→ **TO DO**: In the listing below, find each line holding "rates" and copy it.

→ **SUPPLIED RECORDS**:
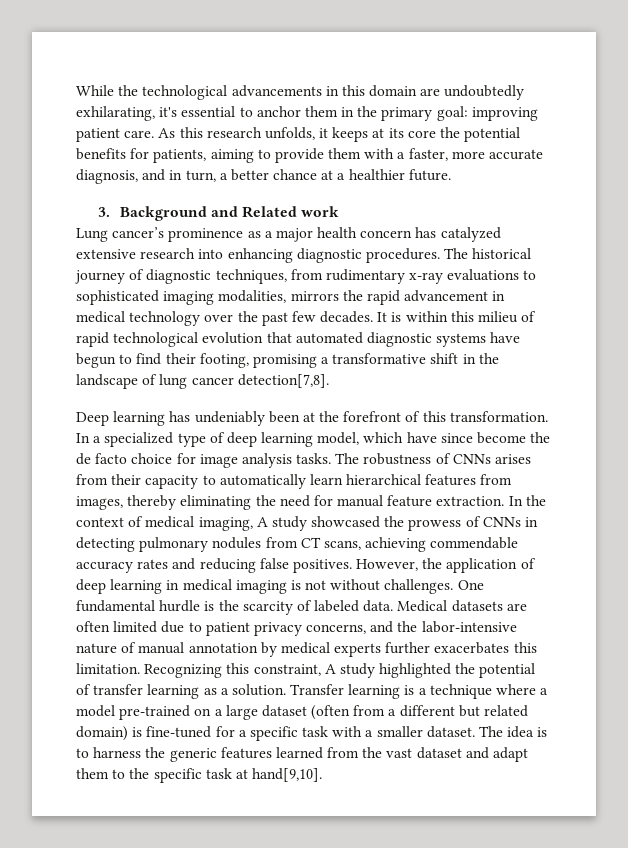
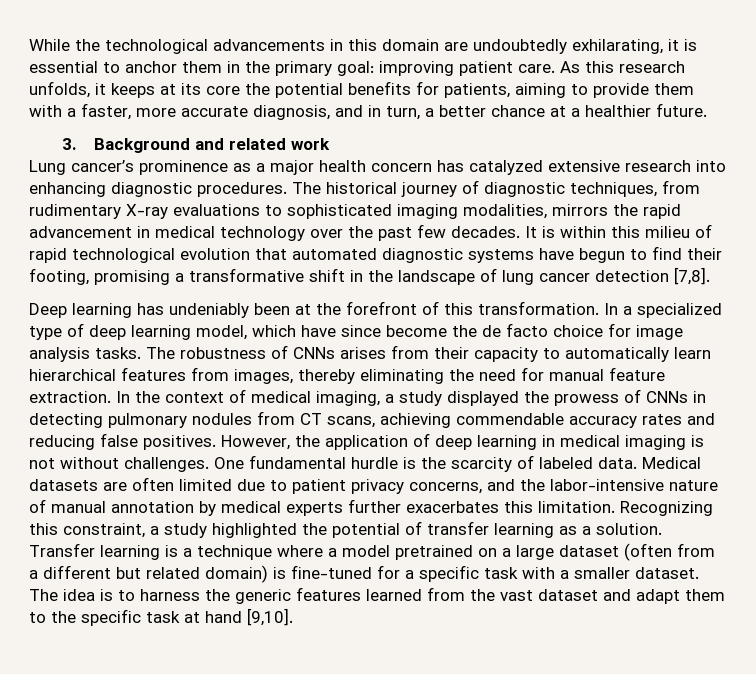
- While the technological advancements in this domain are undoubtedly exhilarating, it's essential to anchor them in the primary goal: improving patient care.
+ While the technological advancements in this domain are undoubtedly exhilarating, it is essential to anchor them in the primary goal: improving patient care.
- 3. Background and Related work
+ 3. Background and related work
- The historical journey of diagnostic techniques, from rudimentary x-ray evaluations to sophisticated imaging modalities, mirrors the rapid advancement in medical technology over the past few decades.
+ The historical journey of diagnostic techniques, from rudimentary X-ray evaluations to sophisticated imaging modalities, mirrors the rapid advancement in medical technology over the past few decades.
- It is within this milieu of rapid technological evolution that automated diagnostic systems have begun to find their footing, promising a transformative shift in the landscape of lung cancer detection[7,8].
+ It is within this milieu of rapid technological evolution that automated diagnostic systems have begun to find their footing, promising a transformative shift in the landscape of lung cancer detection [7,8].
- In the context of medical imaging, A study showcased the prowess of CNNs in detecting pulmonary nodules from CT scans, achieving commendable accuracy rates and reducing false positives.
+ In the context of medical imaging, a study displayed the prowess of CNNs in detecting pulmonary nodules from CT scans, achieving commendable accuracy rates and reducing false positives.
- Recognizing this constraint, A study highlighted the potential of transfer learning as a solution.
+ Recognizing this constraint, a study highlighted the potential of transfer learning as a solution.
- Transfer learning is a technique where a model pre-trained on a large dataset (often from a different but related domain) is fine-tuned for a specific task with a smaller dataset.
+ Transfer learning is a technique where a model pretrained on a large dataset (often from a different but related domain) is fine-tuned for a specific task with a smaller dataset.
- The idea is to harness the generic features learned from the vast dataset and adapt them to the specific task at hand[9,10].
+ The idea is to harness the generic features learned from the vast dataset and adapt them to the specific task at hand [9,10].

→ **WRITTEN REPLY**:
- In the context of medical imaging, A study showcased the prowess of CNNs in detecting pulmonary nodules from CT scans, achieving commendable accuracy rates and reducing false positives.
+ In the context of medical imaging, a study displayed the prowess of CNNs in detecting pulmonary nodules from CT scans, achieving commendable accuracy rates and reducing false positives.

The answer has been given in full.